Today, even intelligence agencies and government ministries rely – to varying degrees – on information provided by OSINT.
On the other hand, these practices have not always been unanimously accepted, explains Éric Sauvé, a former member of the Canadian Armed Forces specializing in intelligence who also worked as an analyst at the Ministry of Defense.
“For a long time, everything related to open-source (open data), that is to say unclassified, was perceived as information that was not reliable… When I started my career, in the 2000s, if someone had brought OSINT, they would have been perceived as someone not serious,” says Mr. Sauvé.
PHOTO FADEL SENNA, AGENCE FRANCE-PRESSE ARCHIVES
Ukrainian soldier emerging from a trench in the Kharkiv region, March 2022
Double edged
Experts agree that since the start of the war in Ukraine in 2022, OSINT is enjoying its heyday by enabling an almost unprecedented level of authentication or invalidation of digital content.
One of the busiest channels for up-to-date, open-source data on developments in the Ukraine war is the Institute for the Study of War (ISW), a Washington-based think tank.
George Barros, head of the Russia team and an analyst at ISW, explains that daily ISW data comes from commercial data providers, satellite companies, government publications and social media mining.
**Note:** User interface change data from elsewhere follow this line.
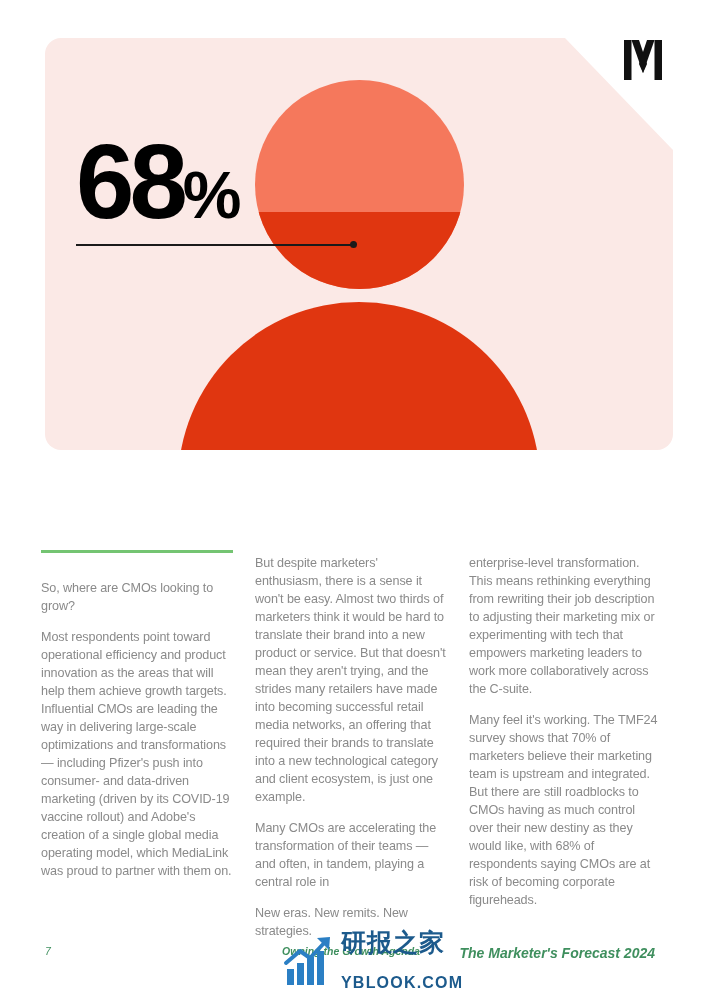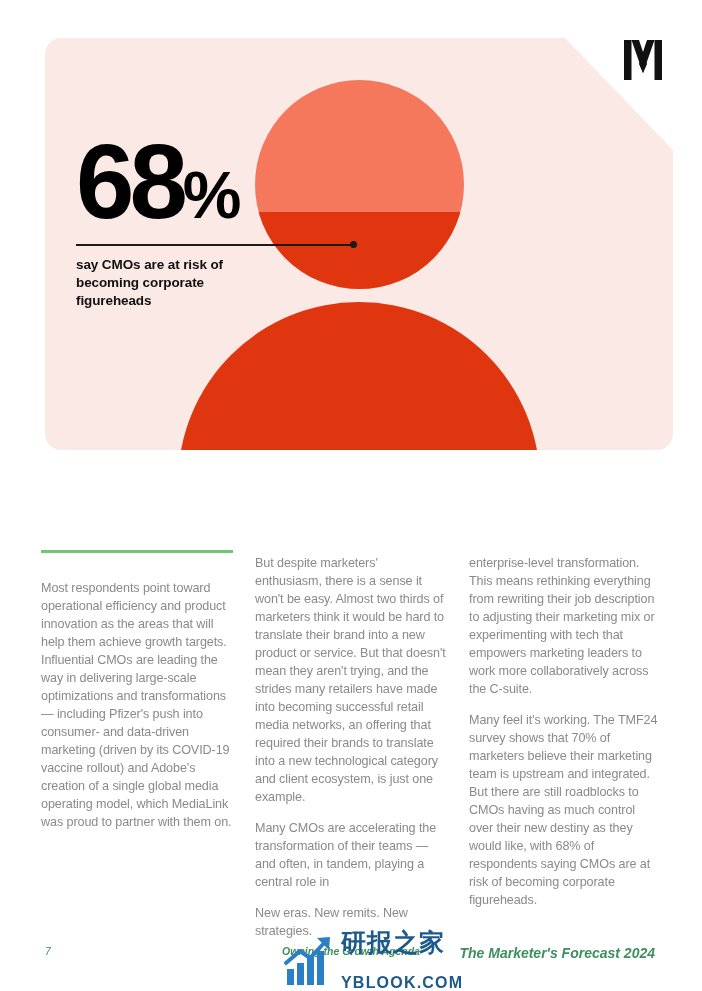--- a/index.html
+++ b/index.html
@@ -241,35 +241,35 @@
     <div class="figure-body"></div>
 
     <div class="stat-block">
       <div class="stat-number"><span>68</span><span class="pct">%</span></div>
 
       <div class="stat-rule-wrap">
         <div class="stat-rule"></div>
         <div class="stat-rule-dot"></div>
       </div>
 
-      <div class="stat-caption">say CMOs are at risk of becoming corporate figureheads</div>
     </div>
   </div>
 
   <svg class="brand-logo" viewBox="0 0 42 44" aria-hidden="true">
     <polygon points="2,2 9.5,2 9.5,42 2,42" fill="#111111"></polygon>
     <polygon points="32.5,2 40,2 40,42 32.5,42" fill="#111111"></polygon>
     <polygon points="9.5,2 17,2 25,26 21,35" fill="#111111"></polygon>
     <polygon points="32.5,2 25,2 17,26 21,35" fill="#111111"></polygon>
   </svg>
 
   <div class="columns">
 
     <div class="col col-1">
       <div class="col-rule"></div>
+      <p>So, where are CMOs looking to grow?</p>
       <p>Most respondents point toward operational efficiency and product innovation as the areas that will help them achieve growth targets. Influential CMOs are leading the way in delivering large-scale optimizations and transformations — including Pfizer's push into consumer- and data-driven marketing (driven by its COVID-19 vaccine rollout) and Adobe's creation of a single global media operating model, which MediaLink was proud to partner with them on.</p>
     </div>
 
     <div class="col col-2">
       <p>But despite marketers' enthusiasm, there is a sense it won't be easy. Almost two thirds of marketers think it would be hard to translate their brand into a new product or service. But that doesn't mean they aren't trying, and the strides many retailers have made into becoming successful retail media networks, an offering that required their brands to translate into a new technological category and client ecosystem, is just one example.</p>
       <p>Many CMOs are accelerating the transformation of their teams — and often, in tandem, playing a central role in</p>
       <p>New eras. New remits. New strategies.</p>
     </div>
 
     <div class="col col-3">

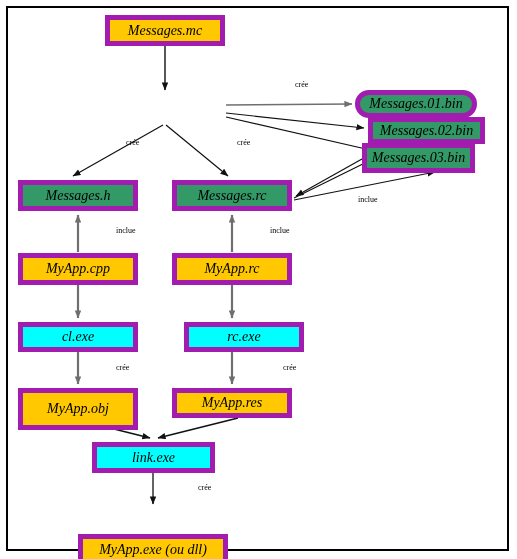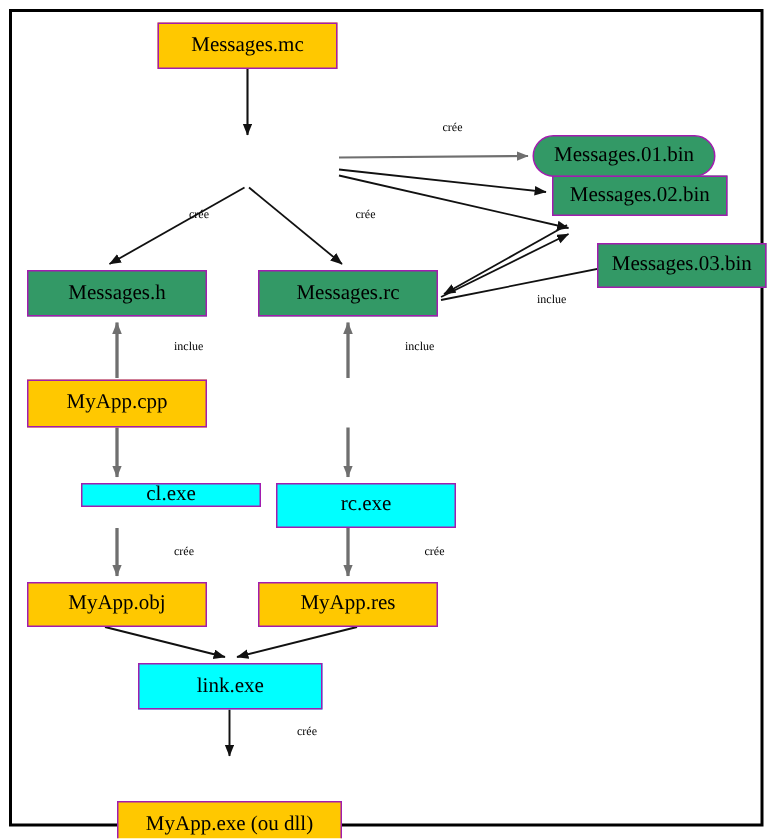--- a/index.html
+++ b/index.html
@@ -20,30 +20,31 @@
     left: 6px;
     top: 6px;
     width: 503px;
     height: 545px;
     border: 2px solid #000000;
     box-sizing: border-box;
   }
   .node {
     position: absolute;
     box-sizing: border-box;
-    border: 1px solid #a21caf;
+    border: 5px solid #a21caf;
     display: flex;
     align-items: center;
     justify-content: center;
     text-align: right;
     font-size: 14px;
     line-height: 1;
     color: #000000;
     white-space: nowrap;
     z-index: 5;
+    font-style: italic;
   }
   .node.yellow { background: #ffc800; }
   .node.cyan   { background: #00ffff; }
   .node.green  { background: #339966; }
   .edge-label {
     position: absolute;
     font-size: 8px;
     font-family: "Liberation Serif", "DejaVu Serif", serif;
     color: #000000;
     white-space: nowrap;
@@ -113,34 +114,35 @@
     <line x1="153" y1="473" x2="153" y2="504" stroke="#111111" stroke-width="1.3" marker-end="url(#arrDark)"></line>
   </svg>
 
   <div class="node yellow" style="left:105px; top:15px; width:120px; height:31px;">Messages.mc</div>
 
 
   <div class="node green" style="left:355px; top:90px; width:122px; height:28px; z-index:5;border-radius:14px;">Messages.01.bin</div>
 
   <div class="node green" style="left:368px; top:117px; width:117px; height:27px; z-index:6;">Messages.02.bin</div>
 
-  <div class="node green" style="left:398px; top:143px; width:113px; height:30px; z-index:7;margin-top:19px;">Messages.03.bin</div>
+  <div class="node green" style="left:362px; top:143px; width:113px; height:30px; z-index:7;">Messages.03.bin</div>
 
   <div class="node green" style="left:18px; top:180px; width:120px; height:31px;">Messages.h</div>
 
   <div class="node green" style="left:172px; top:180px; width:120px; height:31px;">Messages.rc</div>
 
   <div class="node yellow" style="left:18px; top:253px; width:120px; height:32px;">MyApp.cpp</div>
 
+  <div class="node yellow" style="left:172px; top:253px; width:120px; height:32px;">MyApp.rc</div>
 
-  <div class="node cyan" style="left:18px; top:322px; width:120px; height:16px;margin-left:36px;">cl.exe</div>
+  <div class="node cyan" style="left:18px; top:322px; width:120px; height:30px;">cl.exe</div>
 
   <div class="node cyan" style="left:184px; top:322px; width:120px; height:30px;">rc.exe</div>
 
-  <div class="node yellow" style="left:18px; top:388px; width:120px; height:30px;">MyApp.obj</div>
+  <div class="node yellow" style="left:18px; top:388px; width:120px; height:42px;">MyApp.obj</div>
 
   <div class="node yellow" style="left:172px; top:388px; width:120px; height:30px;">MyApp.res</div>
 
   <div class="node cyan" style="left:92px; top:442px; width:123px; height:31px;">link.exe</div>
 
   <div class="node yellow" style="left:78px; top:534px; width:150px; height:32px;">MyApp.exe (ou dll)</div>
 
   <div class="edge-label" style="left:255px; top:80px;">crée</div>
 
   <div class="edge-label" style="left:86px; top:138px;">crée</div>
“Open data, when collected, organized and leveraged using techniques and workflows, allows us to produce partial military intelligence assessments and forecasts comparable to those found in the classified domain,” says Barros.
PHOTO BAZ RATNER, ASSOCIATED PRESS ARCHIVES
Israeli soldiers stationed with their tanks in northern Israel, September 27, 2024, shortly before the ground invasion of Lebanon
He cites as an example the ISW Middle East team, which began planning for the possible consequences of a major offensive in Lebanon in September 2024, several weeks before the Israeli invasion in October. Many researchers have also observed an increase in US military deployments in the Caribbean well before the operation to arrest Nicolás Maduro last January.
However, this open data carries a risk: adversaries can use it to refine their own knowledge of your capabilities or activities.
Backovic warns that OSINT has also created opportunities for foreign adversaries to exploit social media accounts to spread disinformation under the guise of independent analysis.
Additionally, the danger with some individuals who are not attached to a formal organization such as a government agency or private company is that this may give way to a less rigorous data verification process.
This leaves more room for error in a product that can be distributed globally in minutes, Mr. Backovic concludes.